Изъ тактичности графъ продолжалъ усиленно посѣщать ихъ ферму и ухаживать за молодой фермершей. Она выказывала себя болѣе милостивой къ нему. Онъ слишкомъ много употреблялъ времени на рѣшительное объясненіе.

Онъ почти не дотрагивался до нея пальцемъ и ниразу не поцѣловали ея.

Какъ только она заслышитъ стукъ копытъ лошади и бѣгъ его сеттеровъ, Клодина выбѣгала на порогъ фермы, принимая удовольствіе даже въ выказываніи ему любви, настолько она была увѣрена въ успѣхѣ. [123]Начинали много поговаривать о посѣщеніи и долгомъ засиживаніи на фермѣ графа.

Хотя графъ былъ занятъ исключительно маленькимъ Гидономъ, онъ намѣренно любезно встрѣчалъ каждаго. Онъ выказывалъ великодушіе до какого-то кокетства. Въ отвѣтъ на желчную критику и проклятія ядовитаго пастора, онъ расточалъ милости, разорялся на подарки одеждъ и существованіе бѣдняковъ, поддерживаемыхъ исключительно приходомъ. Пасторъ раздѣлялъ деньги и другія милости, но не забывалъ и себя при этомъ.

Сколько разъ друзья Анри, рыбаки креветокъ и бездѣльники изъ Кларвача, предлагали ему проучить пастора; пятеро изъ нихъ безпрестанно назначались въ замокъ, въ качествѣ тѣлохранителей Кельмарка. Графъ очень часто заставлялъ позировать себѣ маленькихъ сыновей потерпѣвшихъ кораблекрушеніе, постоянныхъ посѣтителей набережныхъ, пиратовъ того, что выбрасываетъ море, забавлялся ихъ борьбою и нападеніемъ съ ножами, или откровенно бесѣдовалъ съ ними, и вмѣстѣ съ Гидономъ наслаждался ихъ грубымъ языкомъ, занимательными разсказами объ ихъ продѣлкахъ. Эти безпорочные мальчики, неисправимые бродяги, которые нигдѣ не умѣли ужиться и были выгнаны повсюду, эти чудесные человѣческіе ростки, первые учителя маленькаго Гидона, бредили только Анри и Эскаль-Вигоромъ.

— Скажите только слово, предлагалъ то одинъ [124]то другой Кельмарку, и мы разрушимъ священическій домъ; и мы повѣсимъ быстро и высоко этого болтуна псалмовъ; или лучше, не содрать-ли кожу съ него, какъ наши предки Смарагдиса содрали съ апостола Ольфгара, этого непрошеннаго гостя?

И они поступили бы такъ, какъ говорили, по одному жесту, по одному слову своего господина, вмѣстѣ съ ними всѣ набросились бы на надоѣдливаго проповѣдника.

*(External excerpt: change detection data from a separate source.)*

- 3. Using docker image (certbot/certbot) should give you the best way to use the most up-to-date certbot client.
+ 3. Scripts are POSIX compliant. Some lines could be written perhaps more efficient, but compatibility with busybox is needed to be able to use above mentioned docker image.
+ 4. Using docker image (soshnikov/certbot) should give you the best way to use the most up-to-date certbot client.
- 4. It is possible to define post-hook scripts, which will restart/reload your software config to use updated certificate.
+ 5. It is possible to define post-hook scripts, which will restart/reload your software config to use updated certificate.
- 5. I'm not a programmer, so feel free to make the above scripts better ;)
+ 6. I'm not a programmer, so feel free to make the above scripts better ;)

Много разъ, проходя мимо священника, музыканты гильдіи св. Сециліи издавали свистъ. Въ одинъ веселый вечеръ, они даже выбили ему окна. На праздникъ св. Сильвестра, они приставили къ двери пастора ужасное чучело, изъ соломы, съ просфорой на головѣ, представлявшее его достойную подругу и его приговоренную душу, и такъ какъ послѣ этого ругательства, снова посыпались проклятія на Дейкграфа и Бландину, шалуны Кларвача вымарали испражненіями заново разрисованный фасадъ священническаго дома.

Пасторъ, пожелтѣвшій отъ негодованія и злобы казалось, находился одинъ противъ всего прихода и даже всего острова.

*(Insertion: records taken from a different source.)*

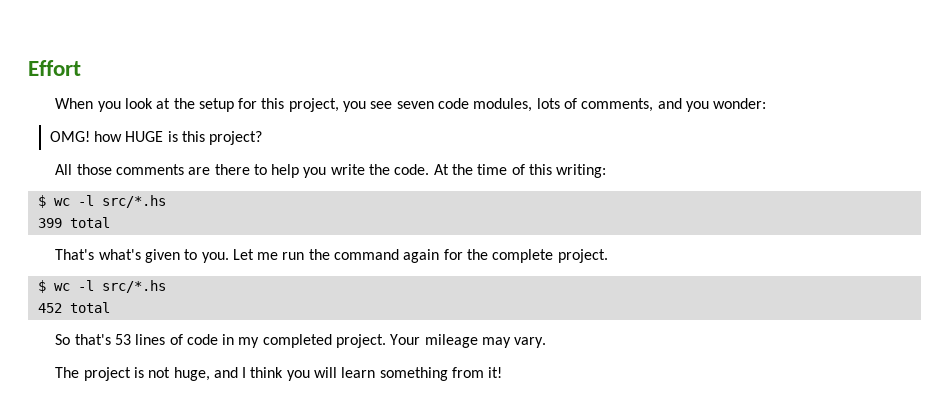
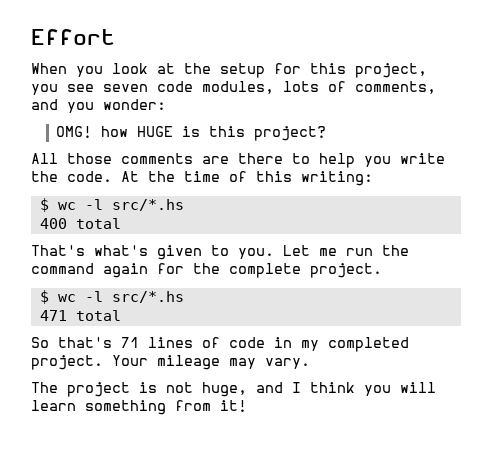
- 399 total
+ 400 total
- 452 total
+ 471 total
- So that's 53 lines of code in my completed project.
+ So that's 71 lines of code in my completed project.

— Какъ образумить этого гордеца Кельмарка, думалъ Балтусъ Бомбергъ. Какъ уничтожить его престижъ, отклонить отъ него этихъ заблудшихъ и ослѣпленныхъ грубіяновъ, навлечь ихъ на [125]своего идола, заставать ихъ сжечь то, чему они поклоняются?

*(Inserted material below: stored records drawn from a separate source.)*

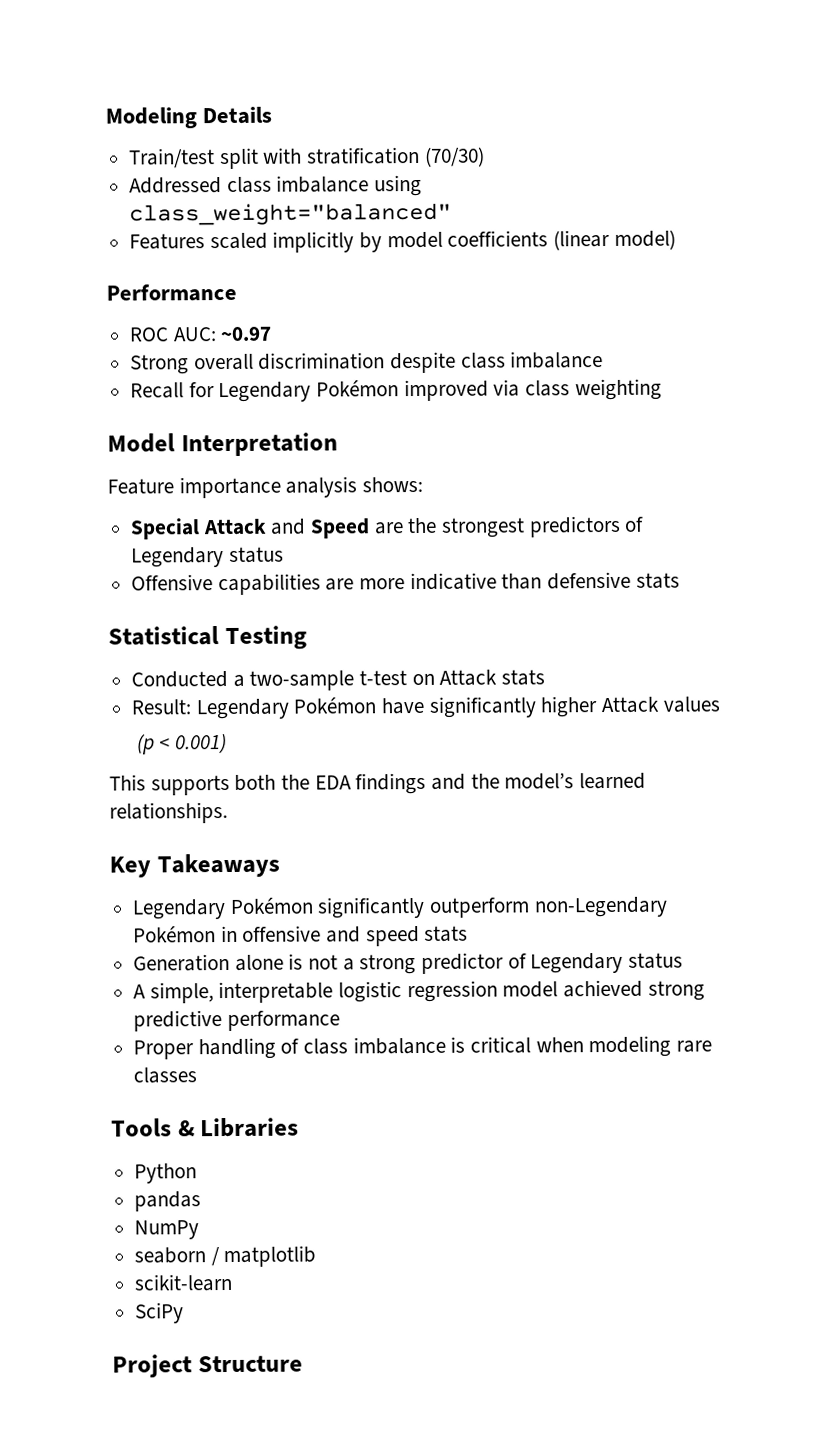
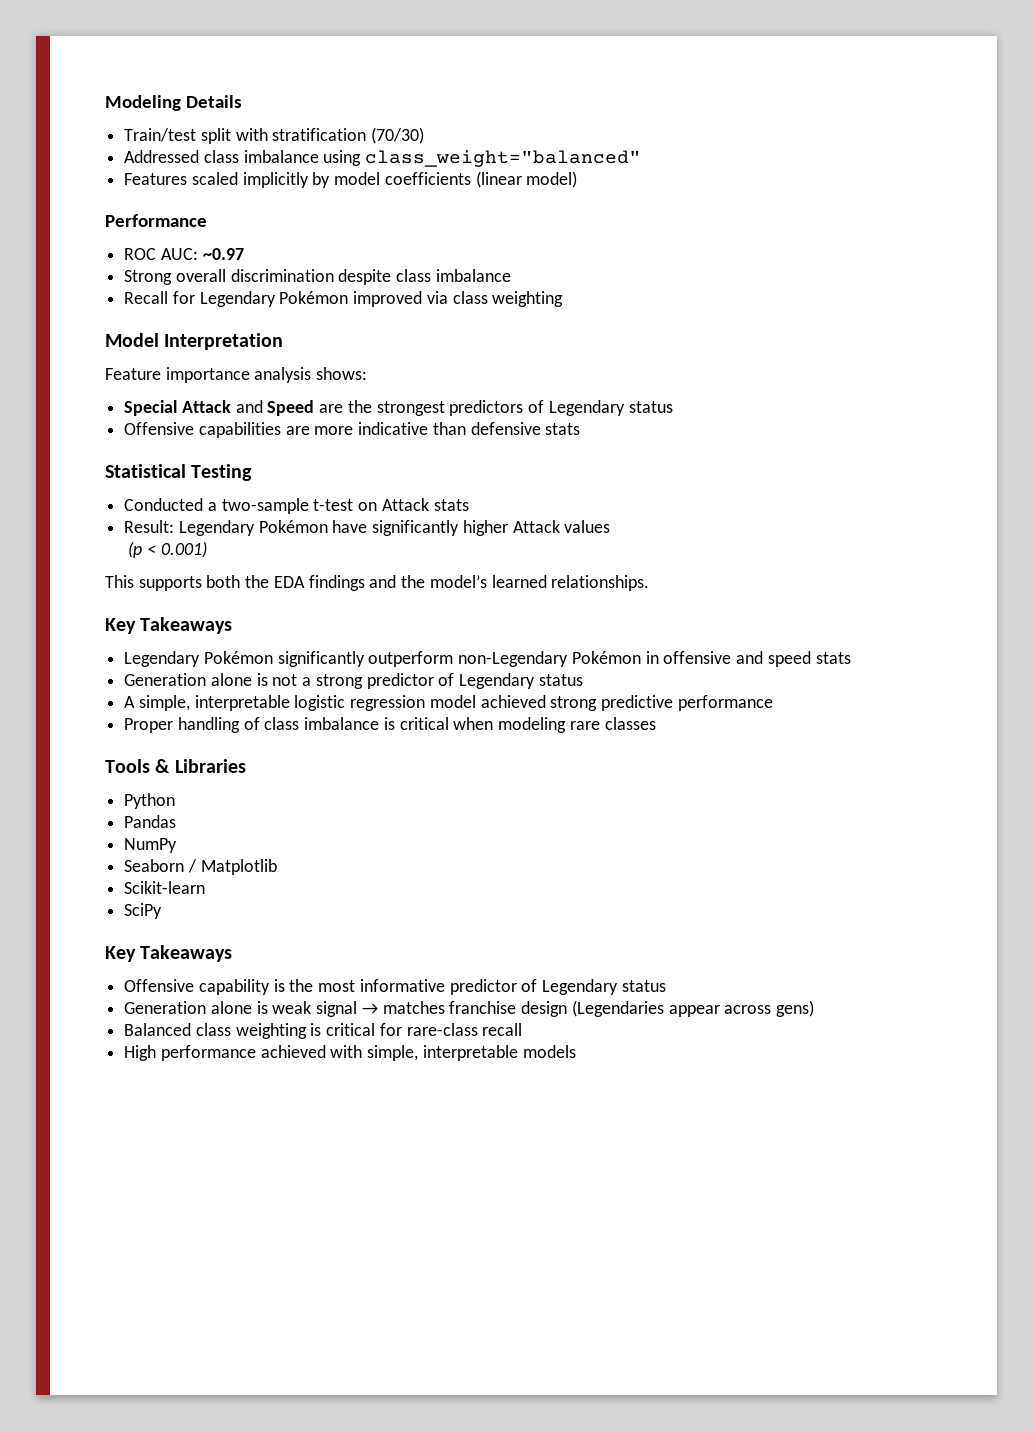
- pandas
+ Pandas
- seaborn / matplotlib
- scikit-learn
+ Seaborn / Matplotlib
+ Scikit-learn
  SciPy
- Project Structure
+ Key Takeaways
+ Offensive capability is the most informative predictor of Legendary status
+ Generation alone is weak signal → matches franchise design (Legendaries appear across gens)
+ Balanced class weighting is critical for rare-class recall
+ High performance achieved with simple, interpretable models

Но никто его не слушалъ, и почти не ходилъ въ церковь. Въ концѣ концовъ, онъ проповѣдовалъ передъ пустыми скамейками. Около дюжины старыхъ ханжей, въ числѣ которыхъ были его жена и обѣ сестры бургомистра, только однѣ поддерживало его.

Въ сильномъ поклоненіи, которое вызывалъ къ себѣ юный графъ, чувствовалось что-то вродѣ восторженнаго культа римскаго народа къ Нерону, милосерднаго и расточительнаго поставщика хлѣба и зрѣлищъ.